The response should consist of the records that follow, printed exactly.

[Stored entries]
== Segment start ==

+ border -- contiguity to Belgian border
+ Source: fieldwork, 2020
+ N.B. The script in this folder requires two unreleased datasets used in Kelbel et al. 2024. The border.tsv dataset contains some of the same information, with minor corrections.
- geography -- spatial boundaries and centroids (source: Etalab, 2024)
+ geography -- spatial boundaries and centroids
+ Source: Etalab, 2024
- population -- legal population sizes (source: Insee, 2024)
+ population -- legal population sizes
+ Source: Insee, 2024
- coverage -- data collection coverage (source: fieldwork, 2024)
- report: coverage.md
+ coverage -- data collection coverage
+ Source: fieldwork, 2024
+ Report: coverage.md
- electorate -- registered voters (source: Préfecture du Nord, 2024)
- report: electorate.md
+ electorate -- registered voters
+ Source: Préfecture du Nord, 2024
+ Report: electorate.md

== Segment end ==

§ RESPONSE BOX
+ border -- contiguity to Belgian border
+ Source: fieldwork, 2020
+ N.B. The script in this folder requires two unreleased datasets used in Kelbel et al. 2024. The border.tsv dataset contains some of the same information, with minor corrections.
- geography -- spatial boundaries and centroids (source: Etalab, 2024)
+ geography -- spatial boundaries and centroids
+ Source: Etalab, 2024
- population -- legal population sizes (source: Insee, 2024)
+ population -- legal population sizes
+ Source: Insee, 2024
- coverage -- data collection coverage (source: fieldwork, 2024)
- report: coverage.md
+ coverage -- data collection coverage
+ Source: fieldwork, 2024
+ Report: coverage.md
- electorate -- registered voters (source: Préfecture du Nord, 2024)
- report: electorate.md
+ electorate -- registered voters
+ Source: Préfecture du Nord, 2024
+ Report: electorate.md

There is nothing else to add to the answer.